Presidente da Confederação Nacional da Indústria ressalta, no entanto, que a proposta não deve ser colocada à frente das discussões sobre a reforma tributária

  • Por Jovem Pan
  • 04/08/2021 10h17
Pablo Valadares/Câmara dos Deputados Presidente da Câmara, Arthur Lira, entende que a inclusão de servidores da Justiça extrapola os limites constitucionais

O relator da comissão especial da reforma administrativa pretende incluir o Poder Judiciário no projeto a ser discutido no Congresso Nacional. O deputado Arthur Maia (DEM) garante que, se depender dele, todo mundo vai entrar na reforma. “A reforma tem que alcançar a todos indistintamente, porque ela não é prejudicial a ninguém. É uma proposta que é boa para o Brasil, é importante para o Brasil”, disse. No entanto, o presidente da Câmara, Arthur Lira (PP), entende que a inclusão de servidores da Justiça extrapola os limites constitucionais. “Nós não iremos atacar nenhum direito adquirido, mas vamos fazer com que a avaliação do serviço público seja feita de uma maneira mais contundente, que a população que paga os seus impostos tenha um serviço melhor daqui para frente.”

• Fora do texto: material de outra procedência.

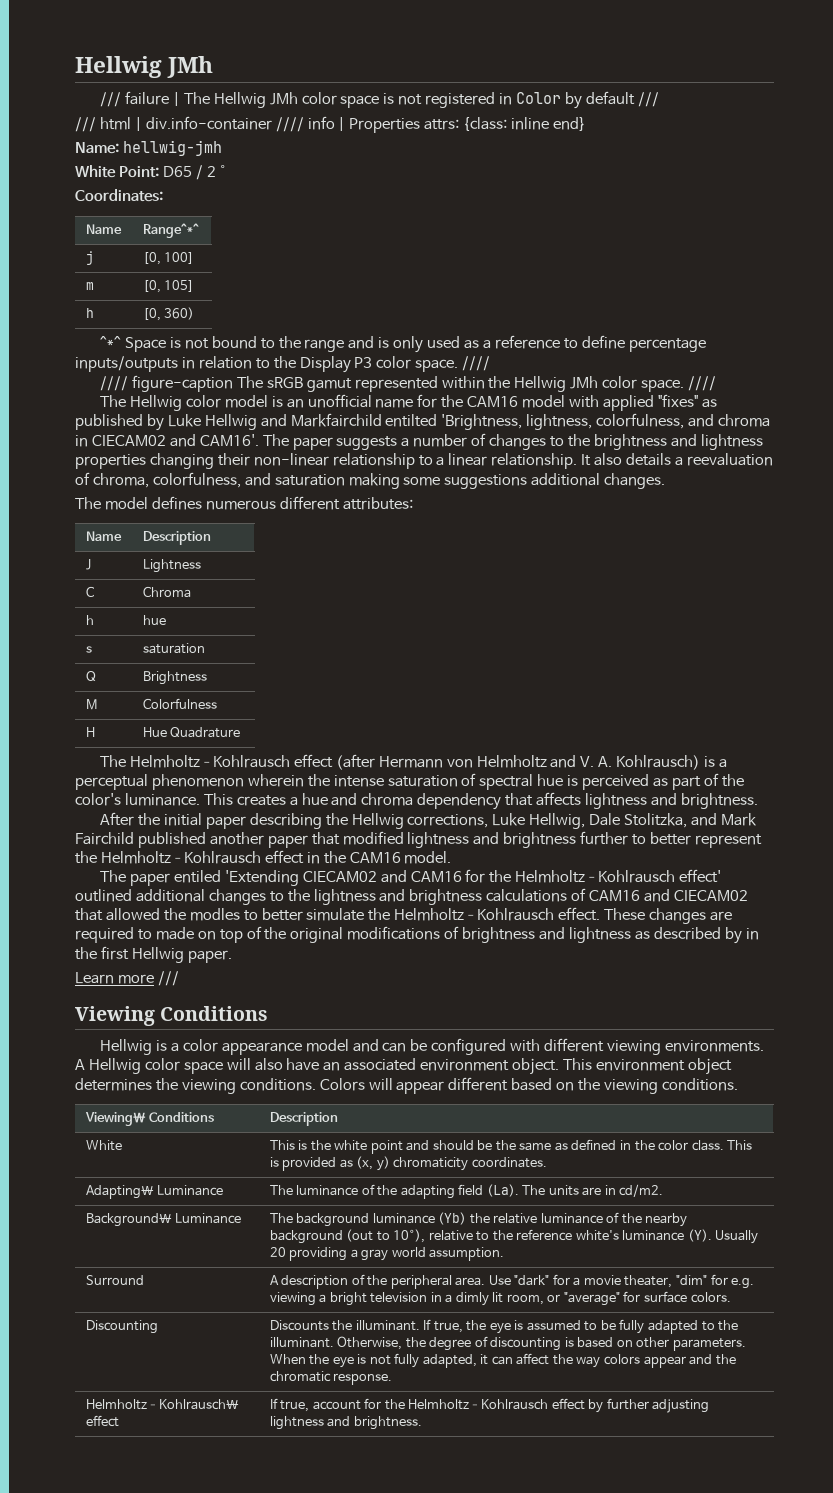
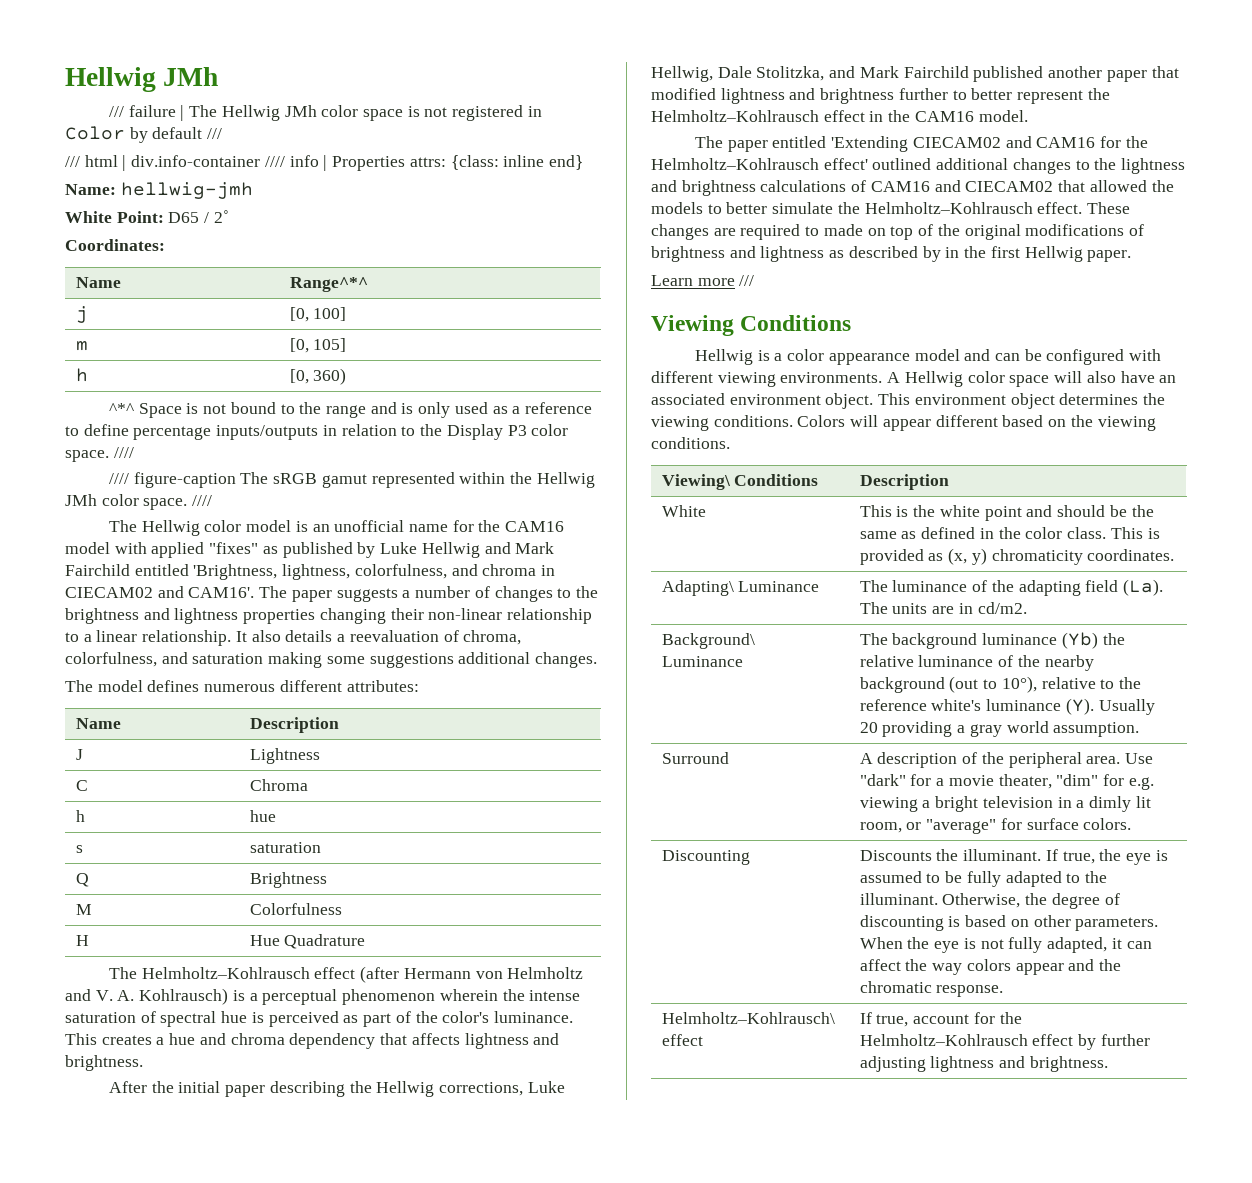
- The Hellwig color model is an unofficial name for the CAM16 model with applied "fixes" as published by Luke Hellwig and Markfairchild entilted 'Brightness, lightness, colorfulness, and chroma in CIECAM02 and CAM16'.
+ The Hellwig color model is an unofficial name for the CAM16 model with applied "fixes" as published by Luke Hellwig and Mark Fairchild entitled 'Brightness, lightness, colorfulness, and chroma in CIECAM02 and CAM16'.
- The paper entiled 'Extending CIECAM02 and CAM16 for the Helmholtz–Kohlrausch effect' outlined additional changes to the lightness and brightness calculations of CAM16 and CIECAM02 that allowed the modles to better simulate the Helmholtz–Kohlrausch effect.
+ The paper entitled 'Extending CIECAM02 and CAM16 for the Helmholtz–Kohlrausch effect' outlined additional changes to the lightness and brightness calculations of CAM16 and CIECAM02 that allowed the models to better simulate the Helmholtz–Kohlrausch effect.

No debate promovido pela Confederação Nacional da Indústria (CNI), o presidente da entidade, Robson Andrade, defendeu que a mudança administrativa não pode ser colocada à frente da reforma tributária. “Precisamos de uma gestão pública mais eficiente, que atue em parceria com o setor privado e ofereça serviços de melhor qualidade aos cidadãos. Ela também é importante para sinalizar aos investidores estrangeiros que o Brasil está avançando para criar um ambiente de negócios mais propício ao investimento, à renda e ao emprego”, afirmou. “Se a gente avança com isso na Câmara, fica mais fácil ter aprovação mesmo que no Senado no próximo ano”, completou o representante da CNI.  A Câmara dos Deputados pretende realizar 14 audiências públicas sobre a reforma administrativa antes do relatório final. O presidente Arthur Lira considera que o texto deve ser votado ainda no final do mês de agosto.